Action item - Each line of data below must be printed exactly as written, with any pictures removed.

### Recorded data ###

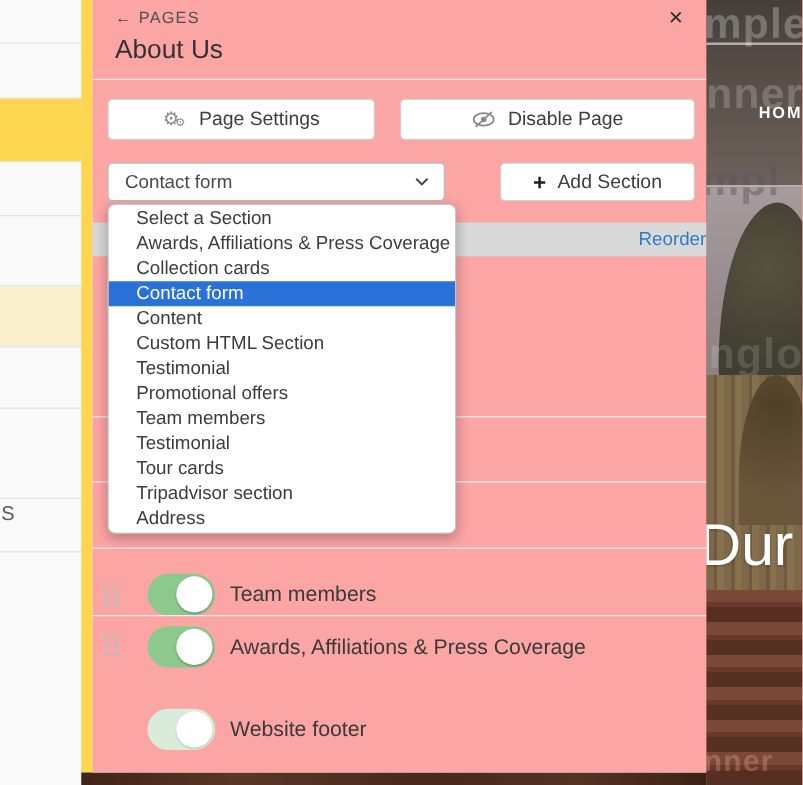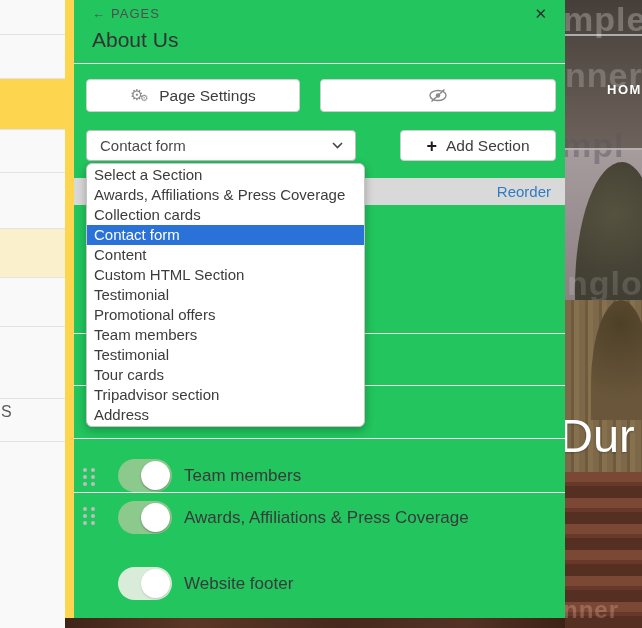--- a/index.html
+++ b/index.html
@@ -37,21 +37,21 @@
     background:repeating-linear-gradient(#7c4836 0 10px,#68392a 10px 14px,#552f22 14px 26px);}
   .watermark{position:absolute;font-weight:bold;color:rgba(255,255,255,.26);font-size:34px;letter-spacing:1px;white-space:nowrap;}
   .pv-nav{position:absolute;left:42px;top:82px;color:#fff;font-weight:bold;font-size:13px;letter-spacing:1.5px;}
   .pv-hero{position:absolute;left:-6px;top:408px;color:#fff;font-weight:normal;font-size:47px;white-space:nowrap;text-shadow:0 1px 2px rgba(0,0,0,.25);}
 
   
   .bottom-strip{position:absolute;left:65px;top:618px;width:500px;height:10px;
     background:linear-gradient(90deg,#3f2418,#5a3626 25%,#46291c 55%,#533224 80%,#3c2216);}
 
   
-  .panel{position:absolute;left:74px;top:0;width:491px;height:618px;background:#22c55e;}
+  .panel{position:absolute;left:74px;top:0;width:491px;height:618px;background:#fca5a5;}
   .back-row{position:absolute;left:18px;top:6px;font-size:13px;color:#4f4f4f;letter-spacing:1px;cursor:pointer;}
   .back-row .arrow{margin-right:6px;letter-spacing:0;}
   .close-btn{position:absolute;right:18px;top:5px;font-size:15px;font-weight:bold;color:#2e2e2e;cursor:pointer;}
   .panel-title{position:absolute;left:18px;top:28px;font-size:21px;color:#333;}
   .header-divider{position:absolute;left:0;top:63px;width:100%;height:1px;background:#e8e8e8;}
 
   .btn{position:absolute;height:33px;background:#fff;border:1px solid #cfcfcf;border-radius:4px;
     display:flex;align-items:center;justify-content:center;gap:9px;font-size:15.5px;color:#3d3d3d;cursor:pointer;}
   .btn-settings{left:12px;top:79px;width:214px;}
   .btn-disable{left:246px;top:79px;width:236px;}
@@ -62,37 +62,37 @@
   .select-box{position:absolute;left:12px;top:130px;width:270px;height:31px;background:#fff;
     border:1px solid #bdbdbd;border-radius:4px;display:flex;align-items:center;cursor:pointer;}
   .select-box .value{margin-left:13px;font-size:15px;color:#4a4a4a;flex:1;}
   .select-box .chev{margin-right:12px;}
 
   .btn-add{left:326px;top:130px;width:156px;height:31px;}
   .plus{font-size:18px;font-weight:bold;color:#1d1d1d;line-height:1;}
 
   .list-header{position:absolute;left:0;top:178px;width:491px;height:27px;background:#d9d9d9;
     display:flex;align-items:center;justify-content:flex-end;}
-  .reorder-link{margin-right:14px;font-size:15px;color:var(--link-blue);cursor:pointer;}
+  .reorder-link{font-size:15px;color:var(--link-blue);cursor:pointer;}
 
   .sec-divider{position:absolute;left:0;width:491px;height:1px;background:#ececec;}
 
   .drag-dots{position:absolute;width:14px;height:20px;cursor:grab;}
   .drag-dots i{display:block;width:4px;height:4px;background:#bdbdbd;border-radius:50%;
     box-shadow:8px 0 0 #bdbdbd,0 7px 0 #bdbdbd,8px 7px 0 #bdbdbd,0 14px 0 #bdbdbd,8px 14px 0 #bdbdbd;}
   .toggle{position:absolute;width:54px;height:33px;border-radius:17px;background:var(--green);cursor:pointer;}
   .toggle .knob{position:absolute;right:2px;top:2px;width:29px;height:29px;background:#fff;border-radius:50%;box-shadow:0 1px 2px rgba(0,0,0,.3);}
   .toggle.muted{background:var(--green-muted);}
   .toggle.muted .knob{box-shadow:0 1px 2px rgba(0,0,0,.15);}
   .sec-label{position:absolute;font-size:17px;color:#3a3a3a;white-space:nowrap;}
 
   
   .dropdown{position:absolute;left:12px;top:163px;width:279px;background:#fff;border:1px solid #c6c6c6;
     border-radius:6px;box-shadow:0 3px 10px rgba(0,0,0,.28);z-index:20;padding:1px 0;}
-  .dd-item{height:20px;line-height:20px;padding-left:7px;font-size:15px;color:#3c3c3c;cursor:pointer;white-space:nowrap;overflow:hidden;}
+  .dd-item{height:20px;line-height:20px;padding-left:22px;font-size:15px;color:#3c3c3c;cursor:pointer;white-space:nowrap;overflow:hidden;}
   .dd-item.selected{background:var(--select-blue);color:#fff;}
 
   svg{display:block;}
 </style>
 </head>
 <body>
 
 <div class="pages-col">
   <div class="divider" style="top:34px"></div>
   <div class="divider" style="top:78px"></div>
@@ -148,20 +148,21 @@
   </div>
 
   <div class="btn btn-disable">
     <span>
       <svg width="20" height="15" viewBox="0 0 20 15">
         <ellipse cx="10" cy="7.5" rx="8" ry="5" fill="none" stroke="#8a8a8a" stroke-width="1.4"></ellipse>
         <circle cx="10" cy="7.5" r="2.2" fill="#8a8a8a"></circle>
         <line x1="3.5" y1="13.5" x2="16.5" y2="1.5" stroke="#8a8a8a" stroke-width="1.4"></line>
       </svg>
     </span>
+    <span>Disable Page</span>
   </div>
 
   <div class="select-box">
     <span class="value">Contact form</span>
     <span class="chev">
       <svg width="11" height="7" viewBox="0 0 11 7">
           <polyline points="1,1 5.5,5.5 10,1" fill="none" stroke="#444" stroke-width="1.6"></polyline>
         </svg>
     </span>
   </div>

###

Worked solution -
--- a/index.html
+++ b/index.html
@@ -37,21 +37,21 @@
     background:repeating-linear-gradient(#7c4836 0 10px,#68392a 10px 14px,#552f22 14px 26px);}
   .watermark{position:absolute;font-weight:bold;color:rgba(255,255,255,.26);font-size:34px;letter-spacing:1px;white-space:nowrap;}
   .pv-nav{position:absolute;left:42px;top:82px;color:#fff;font-weight:bold;font-size:13px;letter-spacing:1.5px;}
   .pv-hero{position:absolute;left:-6px;top:408px;color:#fff;font-weight:normal;font-size:47px;white-space:nowrap;text-shadow:0 1px 2px rgba(0,0,0,.25);}
 
   
   .bottom-strip{position:absolute;left:65px;top:618px;width:500px;height:10px;
     background:linear-gradient(90deg,#3f2418,#5a3626 25%,#46291c 55%,#533224 80%,#3c2216);}
 
   
-  .panel{position:absolute;left:74px;top:0;width:491px;height:618px;background:#22c55e;}
+  .panel{position:absolute;left:74px;top:0;width:491px;height:618px;background:#fca5a5;}
   .back-row{position:absolute;left:18px;top:6px;font-size:13px;color:#4f4f4f;letter-spacing:1px;cursor:pointer;}
   .back-row .arrow{margin-right:6px;letter-spacing:0;}
   .close-btn{position:absolute;right:18px;top:5px;font-size:15px;font-weight:bold;color:#2e2e2e;cursor:pointer;}
   .panel-title{position:absolute;left:18px;top:28px;font-size:21px;color:#333;}
   .header-divider{position:absolute;left:0;top:63px;width:100%;height:1px;background:#e8e8e8;}
 
   .btn{position:absolute;height:33px;background:#fff;border:1px solid #cfcfcf;border-radius:4px;
     display:flex;align-items:center;justify-content:center;gap:9px;font-size:15.5px;color:#3d3d3d;cursor:pointer;}
   .btn-settings{left:12px;top:79px;width:214px;}
   .btn-disable{left:246px;top:79px;width:236px;}
@@ -62,37 +62,37 @@
   .select-box{position:absolute;left:12px;top:130px;width:270px;height:31px;background:#fff;
     border:1px solid #bdbdbd;border-radius:4px;display:flex;align-items:center;cursor:pointer;}
   .select-box .value{margin-left:13px;font-size:15px;color:#4a4a4a;flex:1;}
   .select-box .chev{margin-right:12px;}
 
   .btn-add{left:326px;top:130px;width:156px;height:31px;}
   .plus{font-size:18px;font-weight:bold;color:#1d1d1d;line-height:1;}
 
   .list-header{position:absolute;left:0;top:178px;width:491px;height:27px;background:#d9d9d9;
     display:flex;align-items:center;justify-content:flex-end;}
-  .reorder-link{margin-right:14px;font-size:15px;color:var(--link-blue);cursor:pointer;}
+  .reorder-link{font-size:15px;color:var(--link-blue);cursor:pointer;}
 
   .sec-divider{position:absolute;left:0;width:491px;height:1px;background:#ececec;}
 
   .drag-dots{position:absolute;width:14px;height:20px;cursor:grab;}
   .drag-dots i{display:block;width:4px;height:4px;background:#bdbdbd;border-radius:50%;
     box-shadow:8px 0 0 #bdbdbd,0 7px 0 #bdbdbd,8px 7px 0 #bdbdbd,0 14px 0 #bdbdbd,8px 14px 0 #bdbdbd;}
   .toggle{position:absolute;width:54px;height:33px;border-radius:17px;background:var(--green);cursor:pointer;}
   .toggle .knob{position:absolute;right:2px;top:2px;width:29px;height:29px;background:#fff;border-radius:50%;box-shadow:0 1px 2px rgba(0,0,0,.3);}
   .toggle.muted{background:var(--green-muted);}
   .toggle.muted .knob{box-shadow:0 1px 2px rgba(0,0,0,.15);}
   .sec-label{position:absolute;font-size:17px;color:#3a3a3a;white-space:nowrap;}
 
   
   .dropdown{position:absolute;left:12px;top:163px;width:279px;background:#fff;border:1px solid #c6c6c6;
     border-radius:6px;box-shadow:0 3px 10px rgba(0,0,0,.28);z-index:20;padding:1px 0;}
-  .dd-item{height:20px;line-height:20px;padding-left:7px;font-size:15px;color:#3c3c3c;cursor:pointer;white-space:nowrap;overflow:hidden;}
+  .dd-item{height:20px;line-height:20px;padding-left:22px;font-size:15px;color:#3c3c3c;cursor:pointer;white-space:nowrap;overflow:hidden;}
   .dd-item.selected{background:var(--select-blue);color:#fff;}
 
   svg{display:block;}
 </style>
 </head>
 <body>
 
 <div class="pages-col">
   <div class="divider" style="top:34px"></div>
   <div class="divider" style="top:78px"></div>
@@ -148,20 +148,21 @@
   </div>
 
   <div class="btn btn-disable">
     <span>
       <svg width="20" height="15" viewBox="0 0 20 15">
         <ellipse cx="10" cy="7.5" rx="8" ry="5" fill="none" stroke="#8a8a8a" stroke-width="1.4"></ellipse>
         <circle cx="10" cy="7.5" r="2.2" fill="#8a8a8a"></circle>
         <line x1="3.5" y1="13.5" x2="16.5" y2="1.5" stroke="#8a8a8a" stroke-width="1.4"></line>
       </svg>
     </span>
+    <span>Disable Page</span>
   </div>
 
   <div class="select-box">
     <span class="value">Contact form</span>
     <span class="chev">
       <svg width="11" height="7" viewBox="0 0 11 7">
           <polyline points="1,1 5.5,5.5 10,1" fill="none" stroke="#444" stroke-width="1.6"></polyline>
         </svg>
     </span>
   </div>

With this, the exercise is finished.